(Exercise materials Opens)

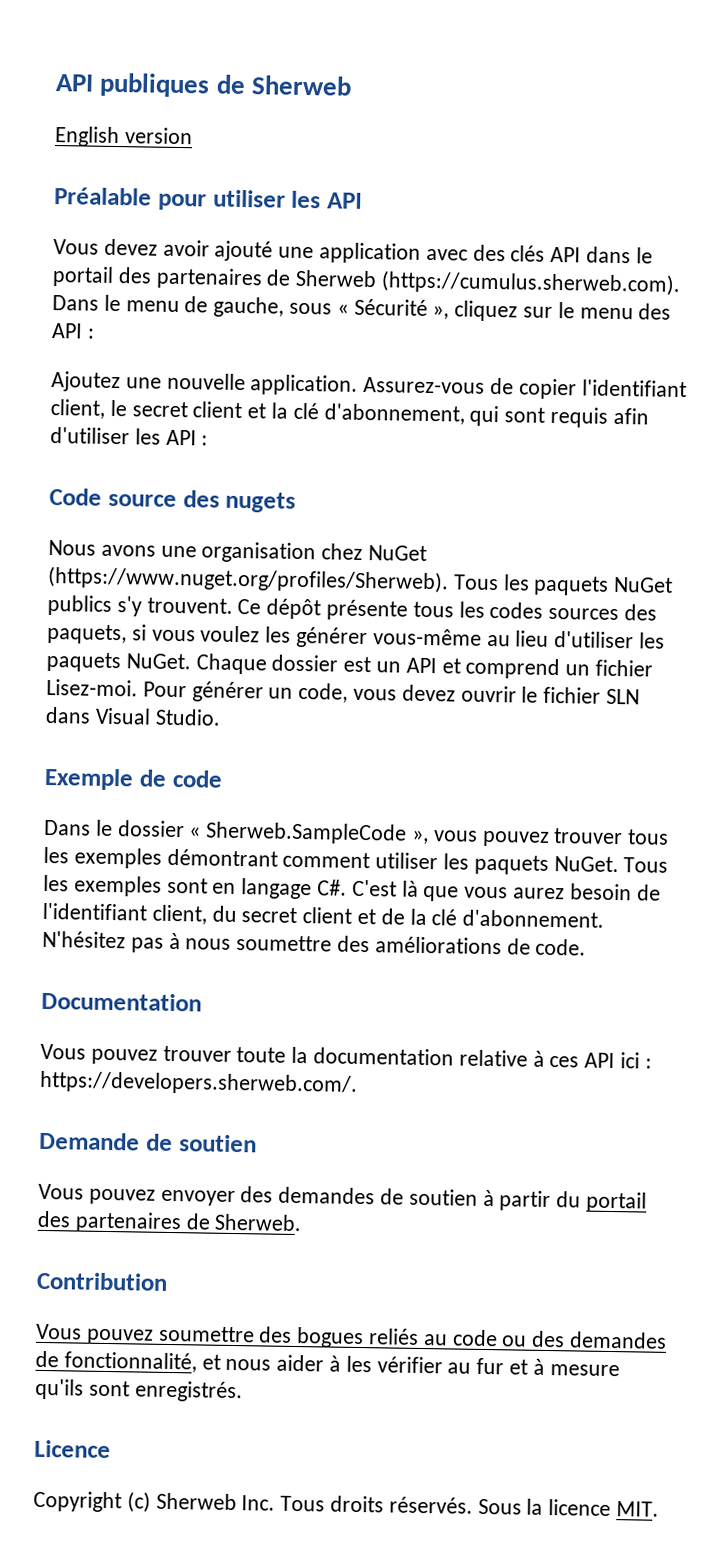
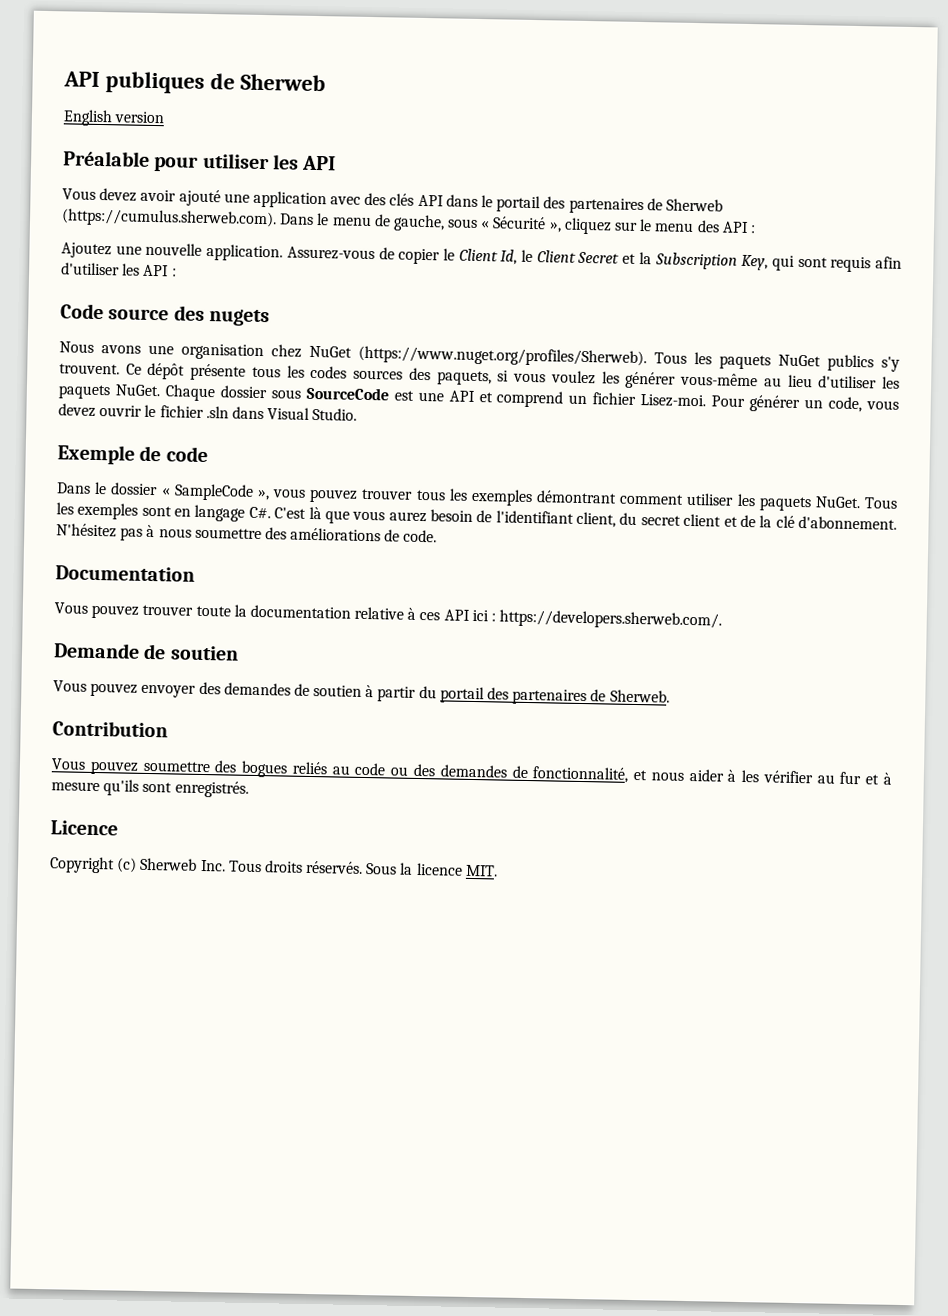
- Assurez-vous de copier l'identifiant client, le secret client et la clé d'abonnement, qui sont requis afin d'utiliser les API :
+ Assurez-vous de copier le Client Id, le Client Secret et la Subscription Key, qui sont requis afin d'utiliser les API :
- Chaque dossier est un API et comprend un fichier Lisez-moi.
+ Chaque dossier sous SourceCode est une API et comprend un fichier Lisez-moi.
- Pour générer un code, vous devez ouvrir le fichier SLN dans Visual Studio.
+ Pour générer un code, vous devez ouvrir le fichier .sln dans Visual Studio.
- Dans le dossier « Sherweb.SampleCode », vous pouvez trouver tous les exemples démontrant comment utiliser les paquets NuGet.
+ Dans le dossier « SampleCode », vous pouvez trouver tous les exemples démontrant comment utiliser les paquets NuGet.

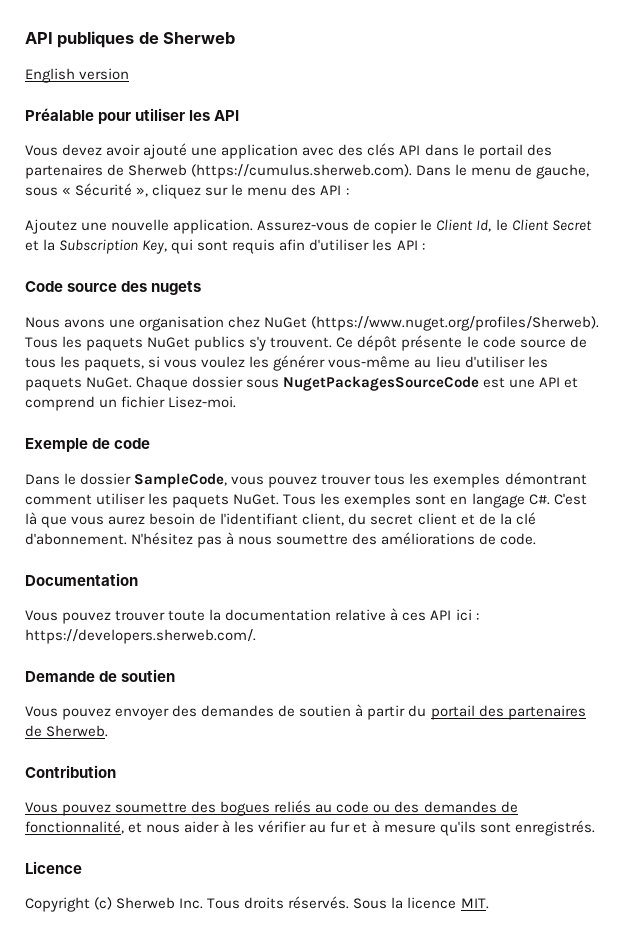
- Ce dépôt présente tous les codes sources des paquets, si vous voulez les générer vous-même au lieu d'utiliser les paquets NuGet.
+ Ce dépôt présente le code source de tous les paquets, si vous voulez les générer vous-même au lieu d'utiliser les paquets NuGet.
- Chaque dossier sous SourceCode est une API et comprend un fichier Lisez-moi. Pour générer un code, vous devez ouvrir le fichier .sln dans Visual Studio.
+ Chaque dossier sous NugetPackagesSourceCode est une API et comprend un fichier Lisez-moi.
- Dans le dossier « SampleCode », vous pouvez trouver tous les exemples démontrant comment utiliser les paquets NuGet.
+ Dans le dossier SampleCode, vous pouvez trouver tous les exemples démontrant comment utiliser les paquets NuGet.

(Exercise materials Closes)

■ Your goal: Set down exactly, and only, the lines of the data above from the line containing "dépôt présente le" through the last one.

■ Answer for the task:
+ Ce dépôt présente le code source de tous les paquets, si vous voulez les générer vous-même au lieu d'utiliser les paquets NuGet.
- Chaque dossier sous SourceCode est une API et comprend un fichier Lisez-moi. Pour générer un code, vous devez ouvrir le fichier .sln dans Visual Studio.
+ Chaque dossier sous NugetPackagesSourceCode est une API et comprend un fichier Lisez-moi.
- Dans le dossier « SampleCode », vous pouvez trouver tous les exemples démontrant comment utiliser les paquets NuGet.
+ Dans le dossier SampleCode, vous pouvez trouver tous les exemples démontrant comment utiliser les paquets NuGet.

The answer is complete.